BEGIN

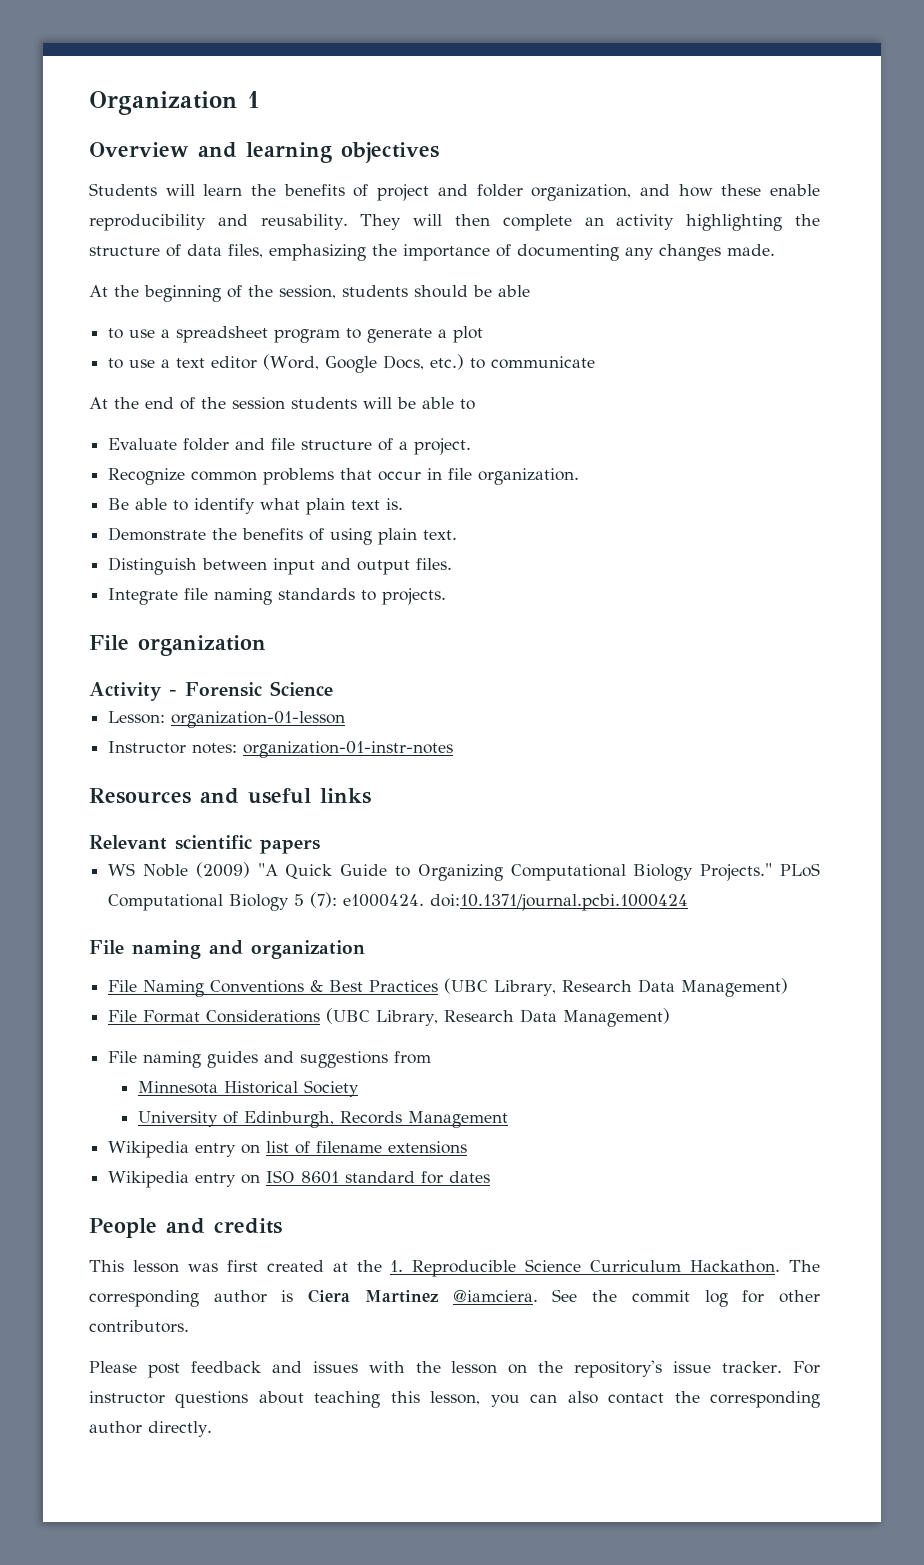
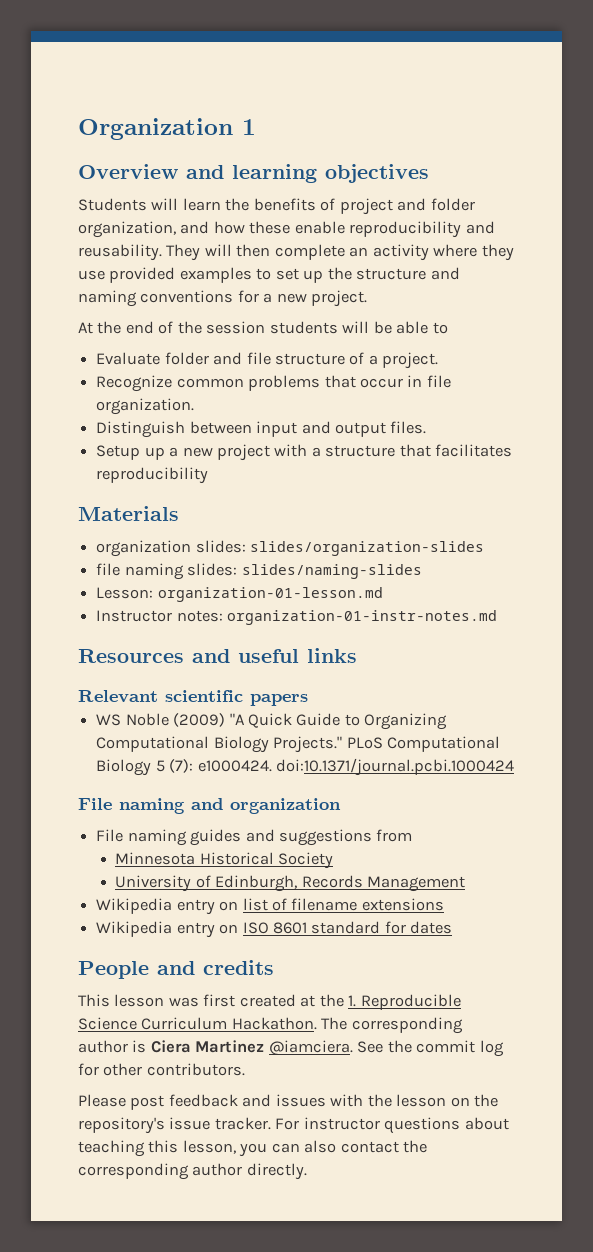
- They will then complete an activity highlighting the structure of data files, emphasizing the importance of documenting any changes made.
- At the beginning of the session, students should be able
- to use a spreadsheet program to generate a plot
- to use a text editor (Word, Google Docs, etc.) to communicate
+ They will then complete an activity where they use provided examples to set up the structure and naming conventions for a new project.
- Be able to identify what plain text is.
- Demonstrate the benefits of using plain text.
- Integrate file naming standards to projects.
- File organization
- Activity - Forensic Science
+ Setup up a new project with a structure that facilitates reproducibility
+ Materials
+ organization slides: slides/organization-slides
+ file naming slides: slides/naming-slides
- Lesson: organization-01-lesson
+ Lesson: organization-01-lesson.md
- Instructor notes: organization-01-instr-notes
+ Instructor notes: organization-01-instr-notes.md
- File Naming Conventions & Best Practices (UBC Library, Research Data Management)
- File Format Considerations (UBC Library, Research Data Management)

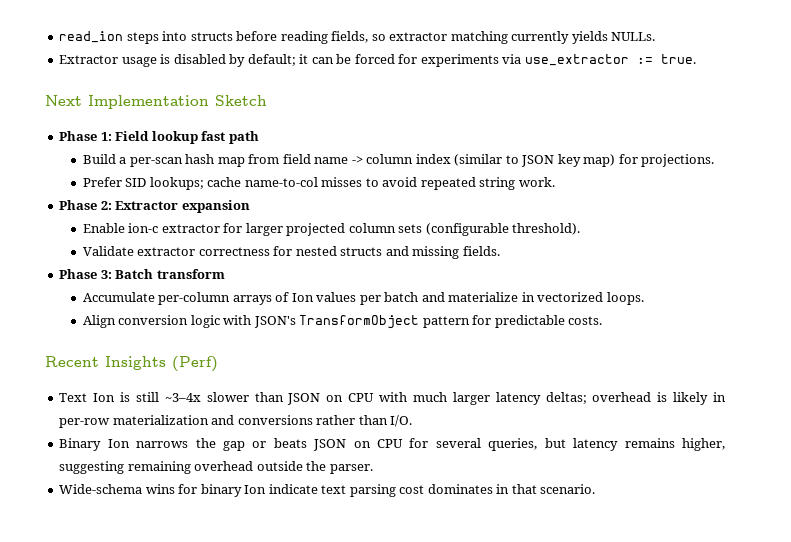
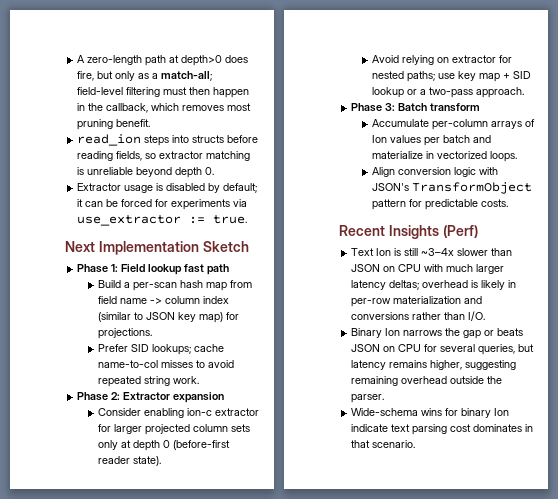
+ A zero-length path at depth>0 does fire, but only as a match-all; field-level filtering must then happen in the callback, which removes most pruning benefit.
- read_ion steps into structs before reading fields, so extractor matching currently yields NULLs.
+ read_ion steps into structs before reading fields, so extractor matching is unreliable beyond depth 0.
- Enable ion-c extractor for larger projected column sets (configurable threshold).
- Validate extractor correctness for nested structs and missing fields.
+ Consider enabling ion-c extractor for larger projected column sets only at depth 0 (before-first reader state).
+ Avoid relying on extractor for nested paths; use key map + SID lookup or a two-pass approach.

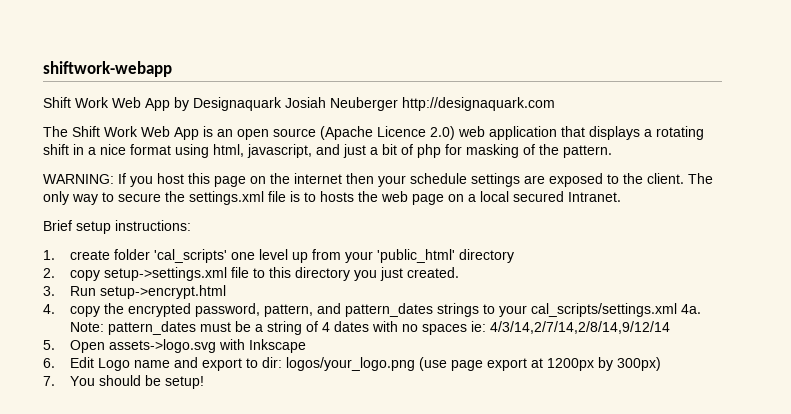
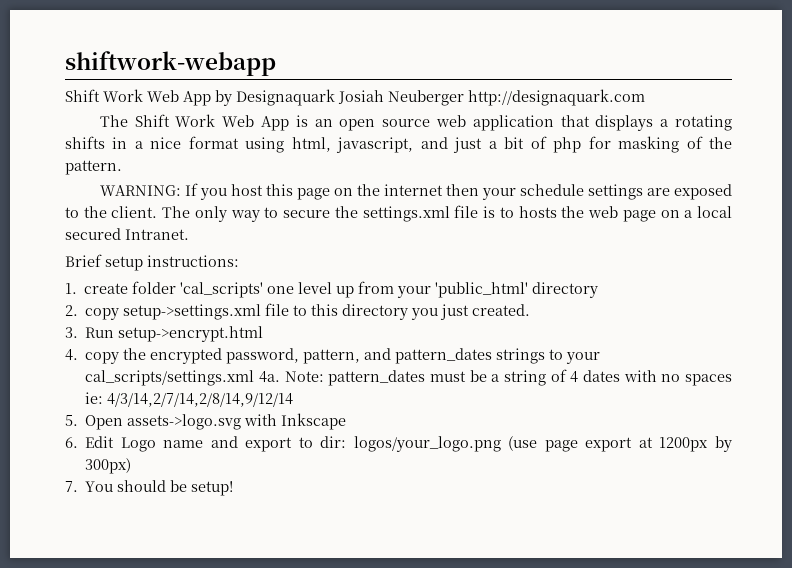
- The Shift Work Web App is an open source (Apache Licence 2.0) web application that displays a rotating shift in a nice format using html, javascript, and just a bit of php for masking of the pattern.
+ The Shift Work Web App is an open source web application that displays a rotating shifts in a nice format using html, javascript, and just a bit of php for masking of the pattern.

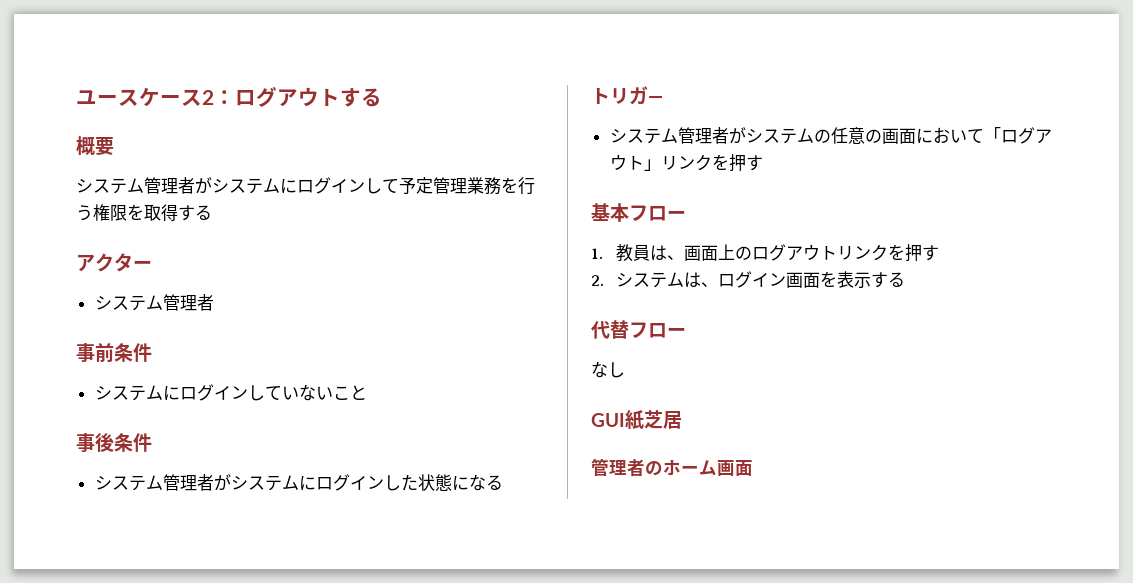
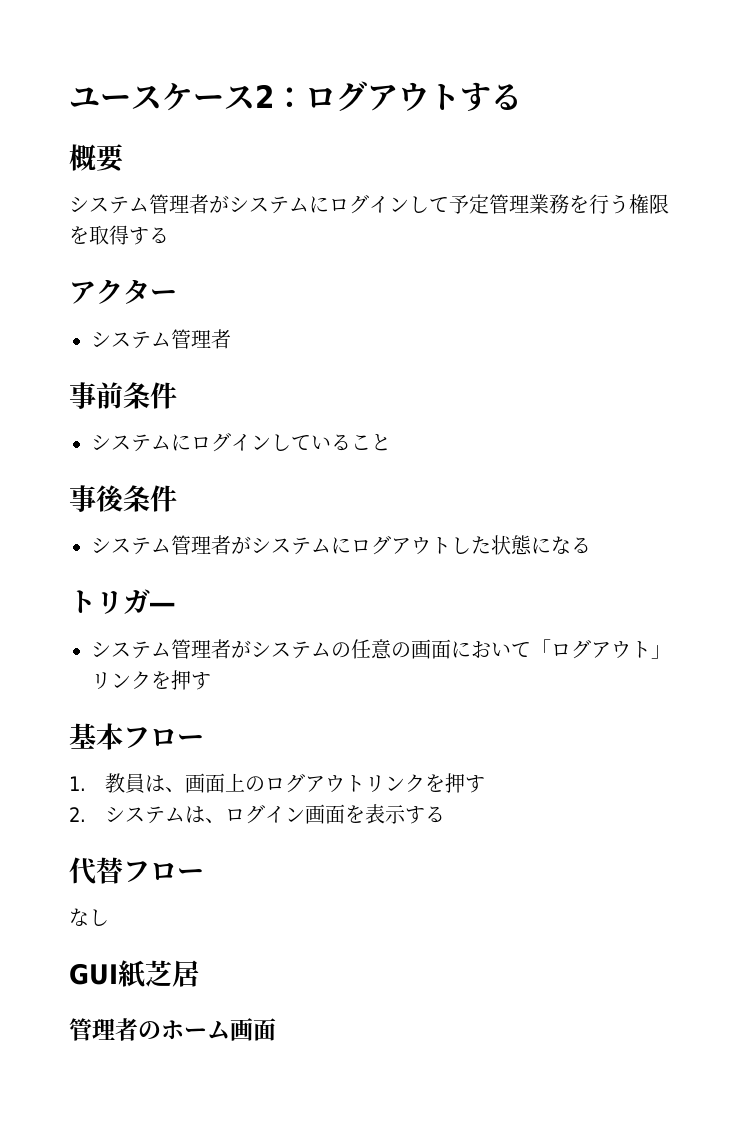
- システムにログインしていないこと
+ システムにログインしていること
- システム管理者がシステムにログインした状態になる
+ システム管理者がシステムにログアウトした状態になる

END

Work item - Each line of the data above that contains "Research" counts once; report the total alone.

Result for this task - 2